Increased terbinafine resistance among clinical genotypes of Trichophyton mentagrophytes/T. interdigitale species complex harboring squalene epoxidase gene mutations

Terbinafine resistance has become epidemic as an emerging problem in treatment of dermatohpytosis. This could be attributed in part to a point mutation in the squalene epoxidase (SQLE) gene. In this study, point mutations in the SQLE gene were studied in T. rubrum and T. mentagrophytes/T. interdigitale species complex as two main causative agents of dermatophytosis. Antifungal susceptibility of clinical isolates of T. rubrum (n = 27) and T. mentagrophytes/T. interdigitale (n = 56) was assessed using the M38–3rd edition CLSI method. The SQLE gene and ITS region were sequenced for all the fungal strains, and the mutation sites and genotypes of the terbinafine-resistant strains were characterized. The results demonstrated that, in T. rubrum, the minimum inhibitory concentration of terbinafine (MIC₅₀ and MIC₉₀) was 0.03 μg/ml, and the geometric mean (G mean) concentration was 0.02. For the T. mentagrophytes complex, the MIC₅₀ and MIC₉₀ were 0.03 and 1.0 μg/ml, respectively, and the G mean concentration was 0.04 μg/ml.
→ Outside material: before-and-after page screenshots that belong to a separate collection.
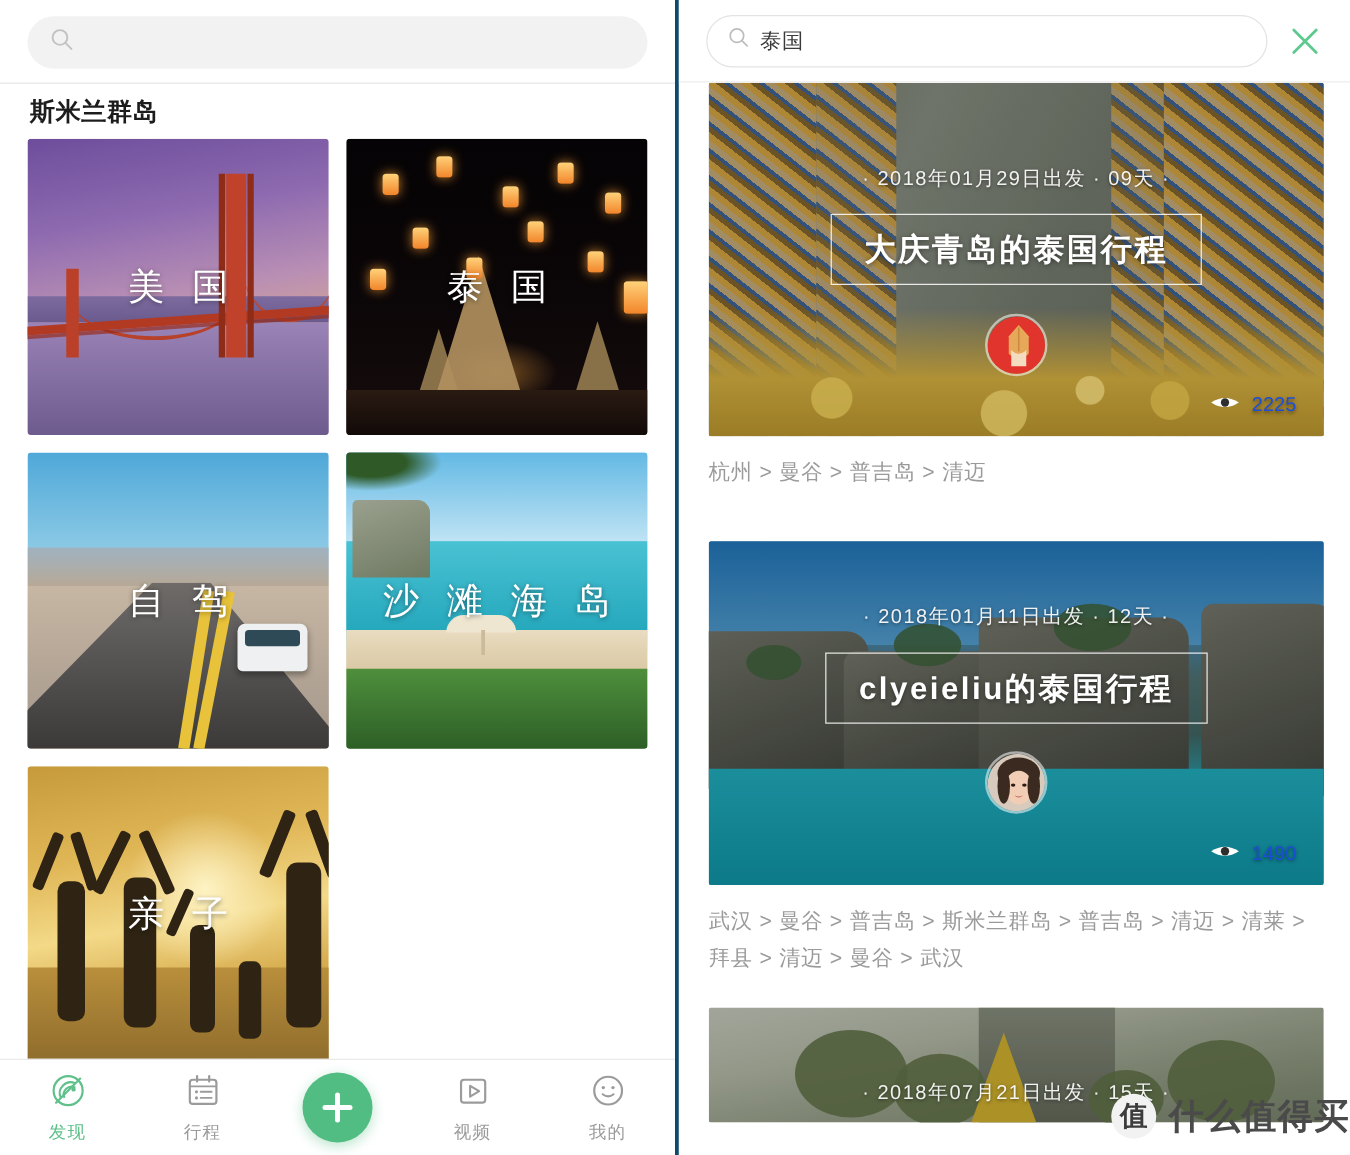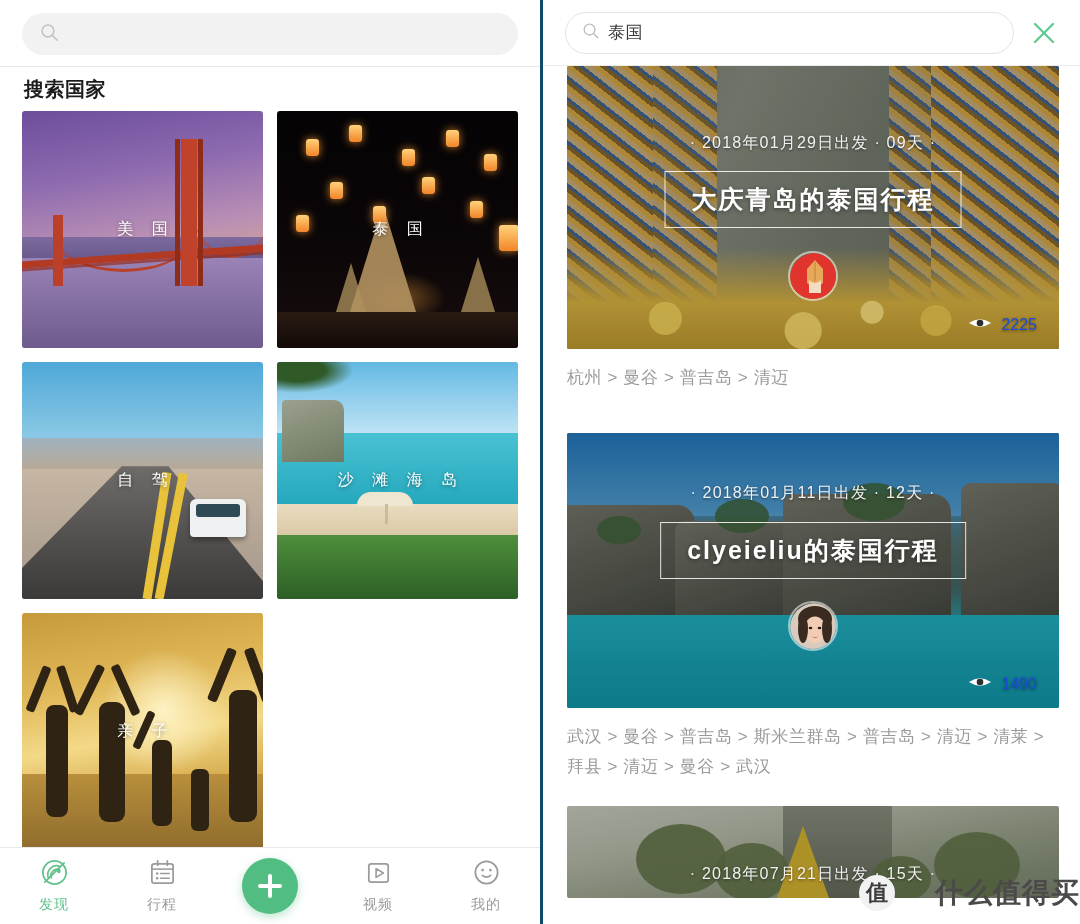--- a/index.html
+++ b/index.html
@@ -34,21 +34,21 @@
 
   .tile-grid {
     padding:0 22px; display:grid; grid-template-columns:1fr 1fr;
     gap:14px 14px;
   }
   .tile {
     position:relative; height:237px; border-radius:3px;
     overflow:hidden; display:flex; align-items:center; justify-content:center;
   }
   .tile-label {
-    position:relative; z-index:3; color:#fff; font-size:16px;
+    position:relative; z-index:3; color:#fff; font-size:29px;
     letter-spacing:7px; text-indent:7px; font-weight:500;
     text-shadow:0 1px 4px rgba(0,0,0,.45);
   }
 
   
   .art { position:absolute; inset:0; }
 
   
   .art-usa { background:linear-gradient(170deg,#6d4d9c 0%,#8e6bb0 28%,#b98fb4 52%,#d9a78f 72%,#a88ec9 100%); }
   .usa-water { position:absolute; left:0; right:0; bottom:0; height:38%;
@@ -264,42 +264,42 @@
 
   .watermark {
     position:absolute; right:0; bottom:12px; display:flex; align-items:center; gap:10px;
     z-index:30;
   }
   .wm-badge {
     width:36px; height:36px; border-radius:50%; background:#f2f2f2;
     display:flex; align-items:center; justify-content:center;
     font-size:22px; color:#3d3d3d; font-weight:bold;
   }
-  .wm-text { font-size:28px; color:#4a4a4a; font-weight:bold; letter-spacing:1px;margin-left:30px; }
+  .wm-text { font-size:28px; color:#4a4a4a; font-weight:bold; letter-spacing:1px; }
 </style>
 </head>
 <body>
 
 <div class="screen">
 
   <div class="panel-left">
 
     <div class="search-bar-wrap">
       <div class="search-pill">
         <span class="mag">
           <svg width="19" height="19" viewBox="0 0 20 20">
             <circle cx="8.4" cy="8.4" r="6.2" fill="none" stroke="#c2c2c2" stroke-width="1.6"></circle>
             <line x1="13" y1="13" x2="18" y2="18" stroke="#c2c2c2" stroke-width="1.6" stroke-linecap="round"></line>
           </svg>
         </span>
       </div>
     </div>
     <div class="divider-line"></div>
 
-    <div class="section-title">搜索国家</div>
+    <div class="section-title">斯米兰群岛</div>
 
     <div class="tile-grid">
 
       <div class="tile">
         <div class="art art-usa">
           <div class="usa-hills"></div>
           <div class="usa-water"></div>
           <div class="usa-cable usa-c1"></div>
           <div class="usa-cable usa-c2"></div>
           <div class="usa-deck"></div>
Four out of the five resistant strains were T. indotineae harboring the F397L and Q408L mutations, while the last one was T. mentagrophytes genotype VII, which harbors the F397L mutation. T. indotineae was the prominent causative agent of terbinafine resistance, with 80 % of the isolates, and T. mentagrophytes genotype VII was introduced as a new genotype in the terbinafine-resistant T. mentagrophytes complex. Our findings further substantiate the importance of antifungal susceptibility testing in selecting the choice of drug for effective treatment of dermatophytosis and highlight the importance of screening dermatophyte species for point mutations responsible for newly developed resistant strains to improve the current knowledge of overcoming infections caused by resistant species.